Pope Francis has, in recent years, helped the Church articulate a way beyond the impasse of a too narrow understanding of the defence of life. He has reminded us that we must recover a robust awareness of the prudent and merciful discernment, the wise and patient sifting, that is needed when we apply the universal moral doctrine of the Church to particular cases. 

This is what Fr. Melo means when he writes that we need to make a distinction between the opinions of people who speak on radio stations such as Radio Progreso, and the editorial directions and fundamental options of the institution, as well as the convictions of those in charge. 

In a Honduran society where civic institutions have collapsed, social relations must be rebuilt, and violence serves as the rule of law, Radio Progreso and ERIC’s editorial line seeks to create the conditions where the voices of civil society can be heard and political life reconstructed; it also seeks to open a space for the participation of the poorest in this social and civic conversation. Inevitably, voices that agree with much of the Church’s social teaching, but not fully in accord with every aspect of it, will be heard; for this mission of service to the rebuilding of civil society to succeed, censorship on the basis of a narrow concern for a part of the overall teaching of the Church is dangerous, precisely because it excludes important actors in civil society. 

In such a context, the power of social debate must be trusted. It is the mission of Fundacion ERIC and Radio Progreso to defend life in all of its dimensions, at every stage and in every situation. The texts put forward in the January 2018 review submitted to Padre Melo neither represent the essential character of their work, nor do they reveal the vast majority of the content of their publications. 

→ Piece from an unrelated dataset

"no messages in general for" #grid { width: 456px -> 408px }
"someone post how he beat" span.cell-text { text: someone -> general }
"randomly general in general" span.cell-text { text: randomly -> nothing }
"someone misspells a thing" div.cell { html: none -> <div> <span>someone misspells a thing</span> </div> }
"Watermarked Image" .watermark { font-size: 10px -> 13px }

For both the leaders of the Canadian Church and the directors of Development and Peace, we wish to reiterate our trust in our colleague lsmael Moreno and in the Jesuit works concerned. We know that the commitment of Father Melo and our lay collaborators is difficult to sustain in the current context of Honduras and that frequent death threats are made to them. We are concerned that the allegations currently circulating and a potential loss of support from certain groups and leaders in our Church may put their lives at even greater risk. 

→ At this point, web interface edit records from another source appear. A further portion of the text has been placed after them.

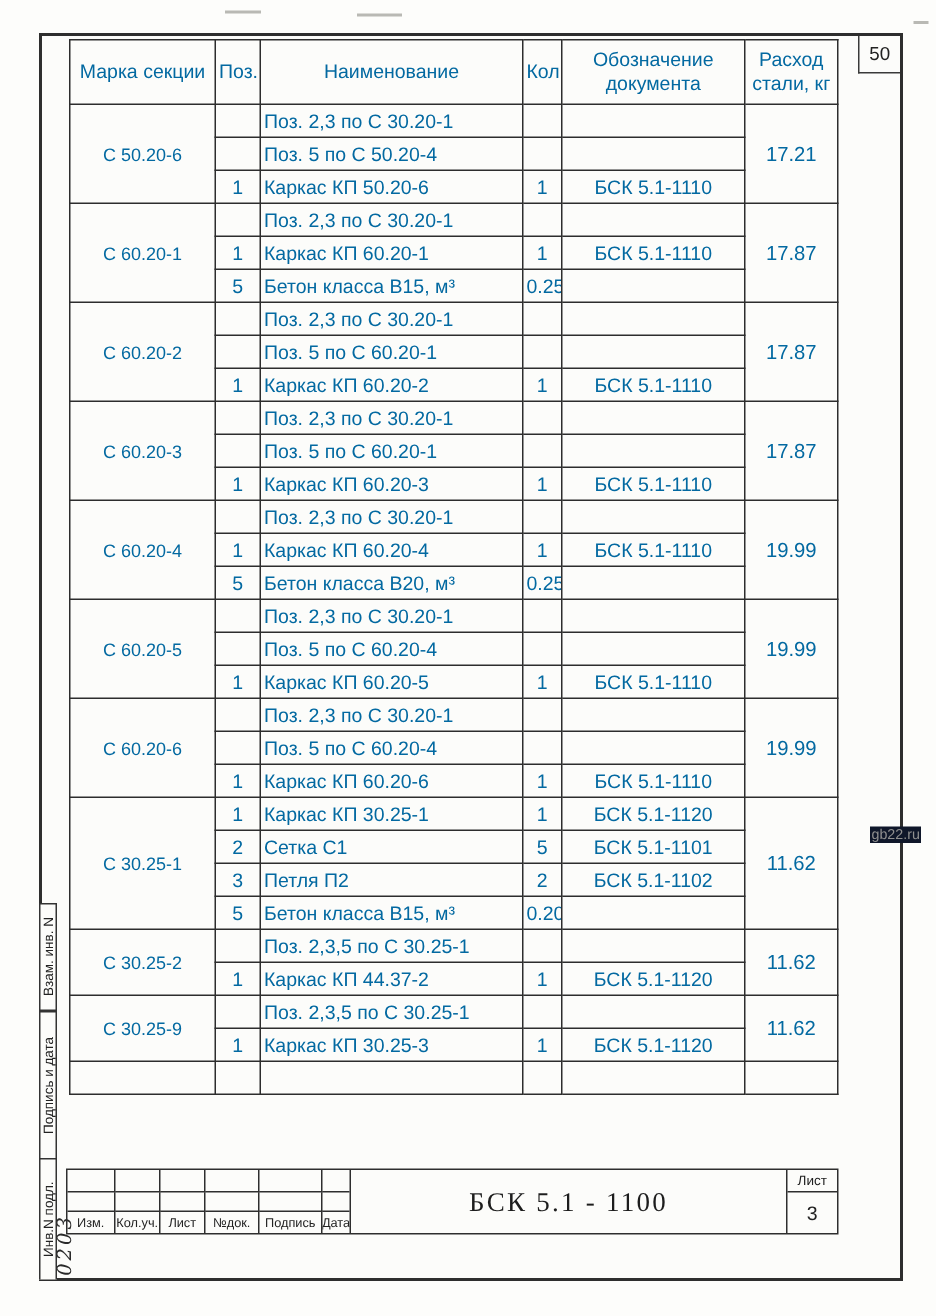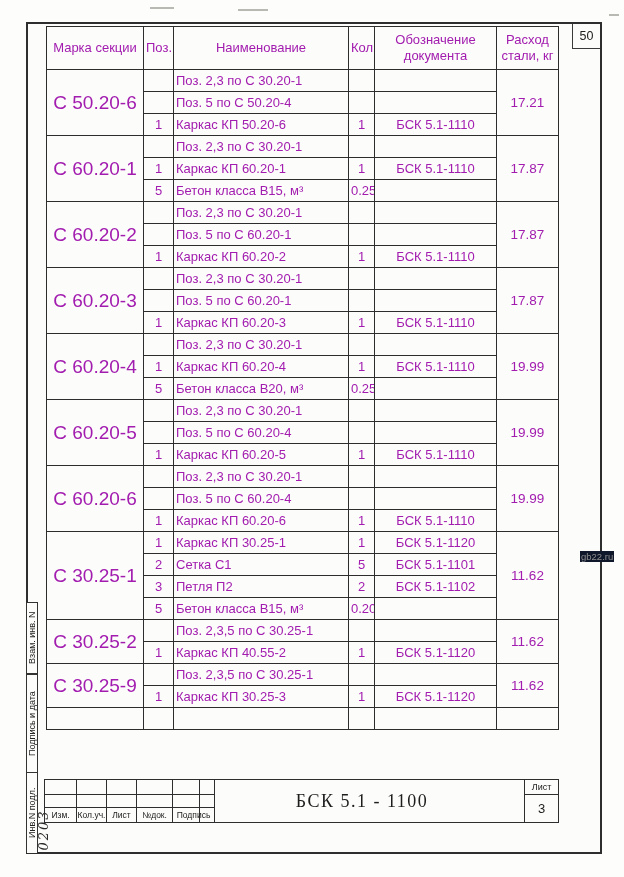"Марка секции" table.spec { color: #a21caf -> #0369a1 }
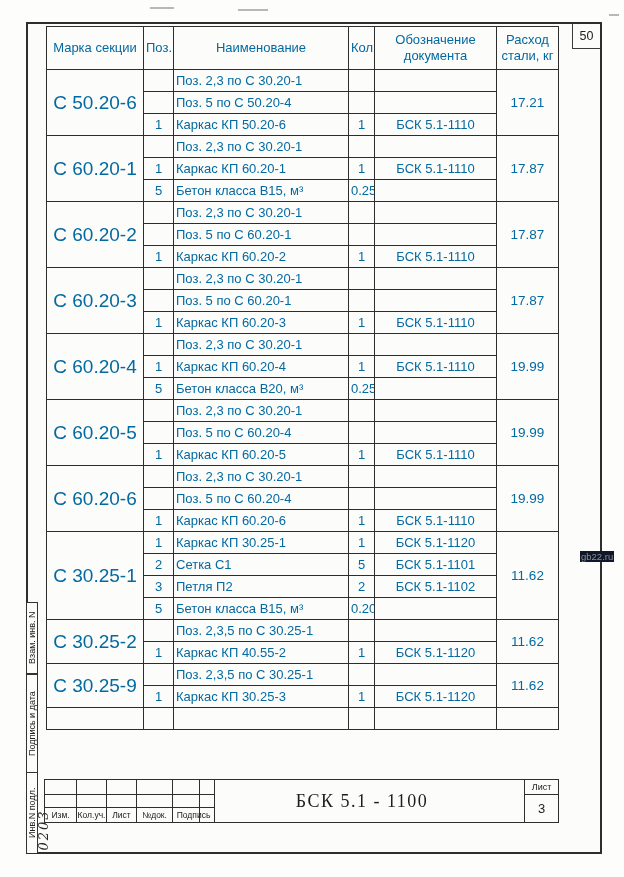"С 50.20-6" td.mark { font-size: 19px -> 12px }
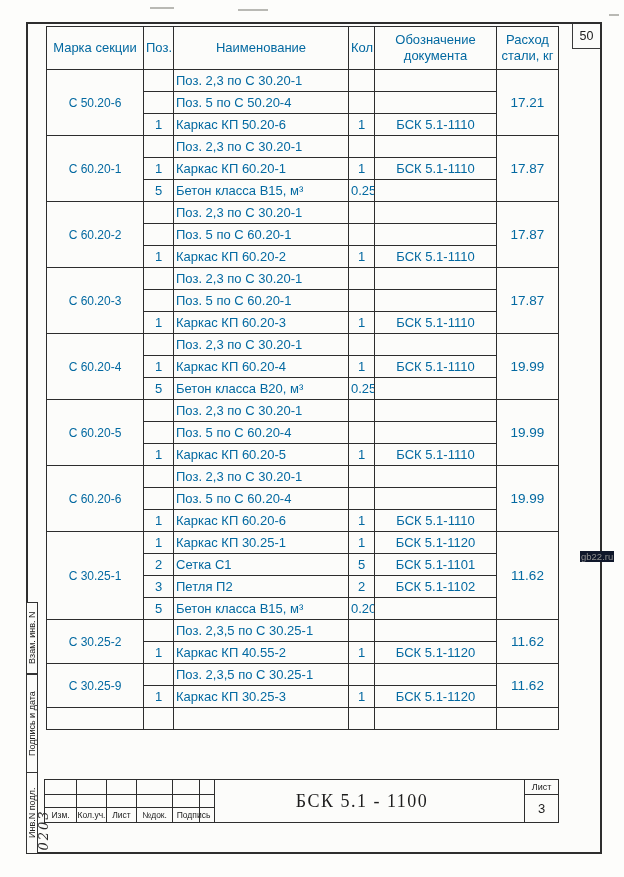"Каркас КП 40.55-2" td.nm { text: 40.55-2 -> 44.37-2 }
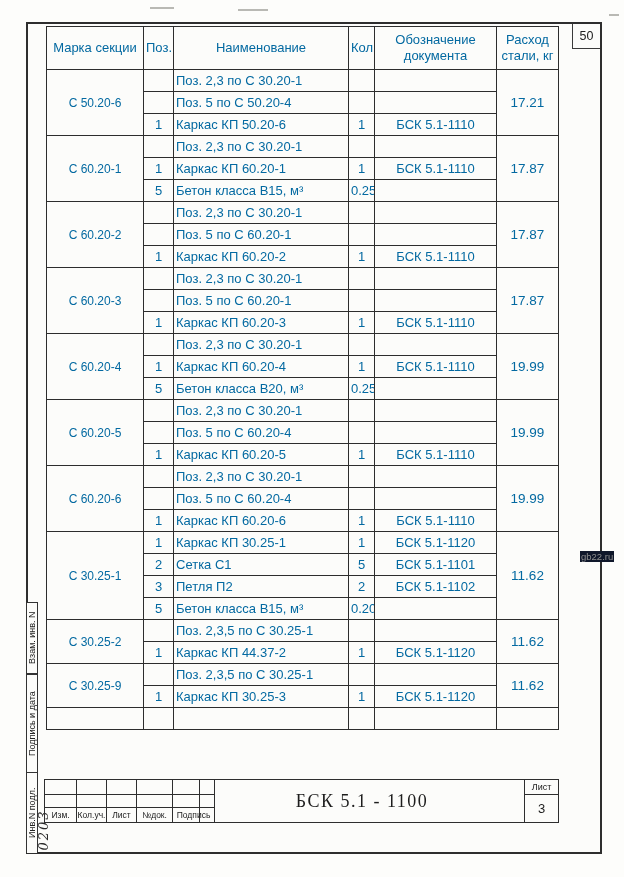"Изм." .revgrid { width: 156px -> 190px }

We understand that CCODP needs to do its due diligence when supporting partners overseas; this too is proper discernment. CCODP’s over 50 years of work show a commitment to the Church and those who are most marginalized in their struggle for dignity. We trust that CCODP and the Canadian bishops will continue their commitment to our brothers and sisters in need, with transparency, the utmost respect, clarity, contextualization and Christian charity which they have shown over the past decades. We expect that the criteria, the review process and its fruits will be objective and, more importantly, ever reflective of the ideals of mercy and justice to which the Gospel calls us. 

As we have done in the past through Canadian Jesuits lnternational, the Jesuits of Canada will continue to support the work of Fundacion ERIC and Radio Progreso. We are aware of the extent to which the solidarity and financial support of many other international organizations is essential if they are to properly carry out their mission. As Development and Peace focuses this year in a special way on the issue of migration and as we all witness the tragedy of the caravans of Central American migrants, mainly from Honduras, we are convinced that we must support the human rights work of Father Melo and his team. 

Finally, we offer the fruits of the experience and research of our international and social centres here in Canada to help resolve this troubling situation.